Friday, November 18, 2016

Keeping On...

A couple of slip ups with some biscotti and a berry turnover... I'm really over it, but still craving sugar - A LOT... STRESSED?!

Perhaps it is the time of year with the holidays and junk-fest upon us; or perhaps I'm still feeling the affects of the election; or maybe it's what's happening right next door... We have 2 people close to us who are dying of cancer - as in hospice. It's sad and we're kind of going on as we normally do, but I know the day will come really soon when they will be gone. How will my teen be?

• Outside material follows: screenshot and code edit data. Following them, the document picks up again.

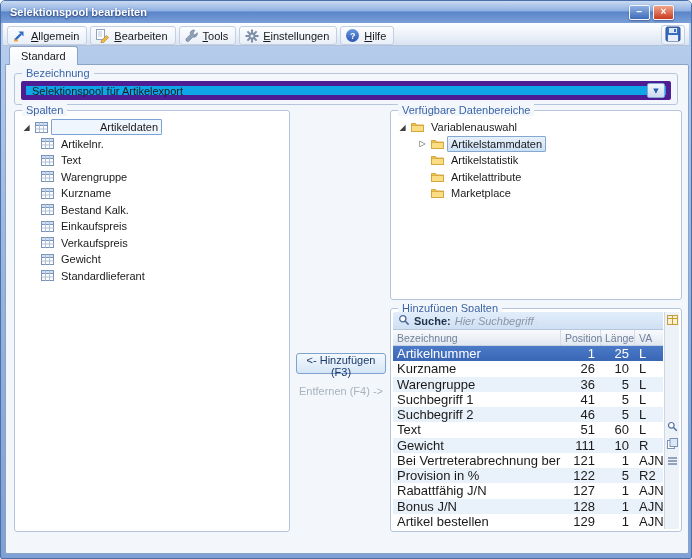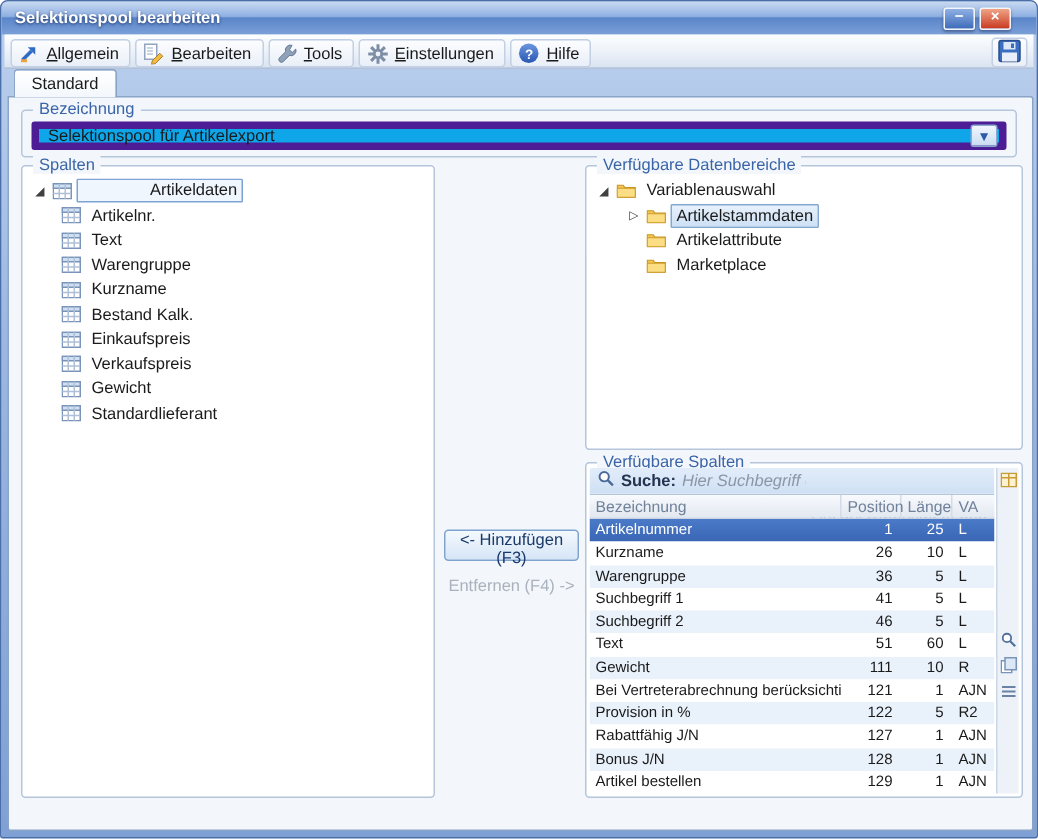--- a/index.html
+++ b/index.html
@@ -76,21 +76,21 @@
 
   
   .vs-search{position:absolute;left:2px;right:18px;top:3px;height:18px;display:flex;align-items:center;gap:4px;padding:0 5px;
     background:linear-gradient(#e2edfa,#cfe0f4);border-bottom:1px solid #b5c6dc;border-radius:2px 0 0 0;}
   .search-label{font-weight:bold;color:#23344e;}
   .search-hint{font-style:italic;color:#8b96a6;flex:1;white-space:nowrap;overflow:hidden;}
   .record-count{color:#7c8ba0;white-space:nowrap;margin-top:44px;}
   .vs-header{position:absolute;left:2px;right:18px;top:21px;height:16px;display:flex;align-items:center;
     background:linear-gradient(#f8fafd,#e2e8f1);border-bottom:1px solid #c8d2e0;color:#70819a;font-size:10.5px;}
   .vs-rows{position:absolute;left:2px;right:18px;top:37px;bottom:2px;display:flex;flex-direction:column;overflow:hidden;}
-  .vrow{flex:1 1 0;display:flex;align-items:center;font-size:10px;background:#fff;}
+  .vrow{flex:1 1 0;display:flex;align-items:center;font-size:13px;background:#fff;}
   .vrow:nth-child(odd){background:#e9f1fa;}
   .vrow.selected{background:linear-gradient(#4a7ac8,#3a66b4);color:#fff;}
   .c-name,.h-name{flex:1;padding:0 4px;white-space:nowrap;overflow:hidden;}
   .c-pos,.h-pos{width:40px;flex:0 0 40px;text-align:right;padding-right:6px;}
   .c-len,.h-len{width:34px;flex:0 0 34px;text-align:right;padding-right:6px;}
   .c-va,.h-va{width:28px;flex:0 0 28px;padding-left:4px;}
   .h-pos,.h-len{text-align:left;padding-left:4px;}
   .h-name,.h-pos,.h-len{border-right:1px solid #d3dbe6;height:100%;display:flex;align-items:center;}
   .h-name{display:flex}
   .vs-rail{position:absolute;right:2px;top:3px;bottom:2px;width:15px;background:#edf2f9;border-left:1px solid #ccd7e5;}
@@ -346,48 +346,58 @@
     <span class="expander">▷</span>
     <span class="tree-icon">
       <svg width="13" height="10" viewBox="0 0 13 10">
                   <path d="M0.5 1.5 h4 l1 1.5 h7 v6.5 h-12 z" fill="#f3c64f" stroke="#c89525" stroke-width="0.8"></path>
                   <path d="M0.5 3.5 h12 v6 h-12 z" fill="#fbde84" stroke="#c89525" stroke-width="0.6"></path>
                 </svg>
     </span>
     <span class="tree-label selected-fill">Artikelstammdaten</span>
   </div>
 
-
   <div class="tree-row tree-child">
     <span class="expander"></span>
     <span class="tree-icon">
       <svg width="13" height="10" viewBox="0 0 13 10">
                   <path d="M0.5 1.5 h4 l1 1.5 h7 v6.5 h-12 z" fill="#f3c64f" stroke="#c89525" stroke-width="0.8"></path>
                   <path d="M0.5 3.5 h12 v6 h-12 z" fill="#fbde84" stroke="#c89525" stroke-width="0.6"></path>
                 </svg>
     </span>
-    <span class="tree-label">Artikelattribute</span>
+    <span class="tree-label">Artikelstatistik</span>
   </div>
 
   <div class="tree-row tree-child">
     <span class="expander"></span>
     <span class="tree-icon">
       <svg width="13" height="10" viewBox="0 0 13 10">
                   <path d="M0.5 1.5 h4 l1 1.5 h7 v6.5 h-12 z" fill="#f3c64f" stroke="#c89525" stroke-width="0.8"></path>
                   <path d="M0.5 3.5 h12 v6 h-12 z" fill="#fbde84" stroke="#c89525" stroke-width="0.6"></path>
                 </svg>
     </span>
+    <span class="tree-label">Artikelattribute</span>
+  </div>
+
+  <div class="tree-row tree-child">
+    <span class="expander"></span>
+    <span class="tree-icon">
+      <svg width="13" height="10" viewBox="0 0 13 10">
+                  <path d="M0.5 1.5 h4 l1 1.5 h7 v6.5 h-12 z" fill="#f3c64f" stroke="#c89525" stroke-width="0.8"></path>
+                  <path d="M0.5 3.5 h12 v6 h-12 z" fill="#fbde84" stroke="#c89525" stroke-width="0.6"></path>
+                </svg>
+    </span>
     <span class="tree-label">Marketplace</span>
   </div>
 </div>
       </div>
     </div>
 
     <div class="group g-verf group-white">
-      <span class="group-label">Verfügbare Spalten</span>
+      <span class="group-label">Hinzufügen Spalten</span>
 
       <div class="vs-search">
         <span>
           <svg width="12" height="12" viewBox="0 0 12 12">
               <circle cx="4.8" cy="4.8" r="3.1" fill="#fff" stroke="#4a6a9a" stroke-width="1.3"></circle>
               <line x1="7.3" y1="7.3" x2="10.6" y2="10.6" stroke="#4a6a9a" stroke-width="1.6"></line>
             </svg>
         </span>
         <span class="search-label">Suche:</span>
         <span class="search-hint">Hier Suchbegriff einge</span>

Sad for sure, but will she be able to process her grief without going into a bad place? Will I be able to keep it together? I want to do something, but I can't think of anything to really help the families. It's hard to know what's right or needed in a time like this. How many casseroles can you eat? 

I'm going to definitely walk a lot...

The pants I chose to wear today are tight... even after 8 pounds they are tight. I don't feel comfortable. "REMEMBER THIS MOMENT!" I tell myself.

Today I will continue to focus on my goals for the week. I'm not perfect, but I will keep at it; confident that I will continue to re-lose this weight. I know what is possible.




1 comment:

Enz said...

You can re-lose. You know how to do it. The hardest part is being consistent. All you can do is get through each day to the best of your ability and those successes will add up.

I am sorry to hear about your neighbours. Cancer is such an awful thing and feeling helpless is the worst kind of stress.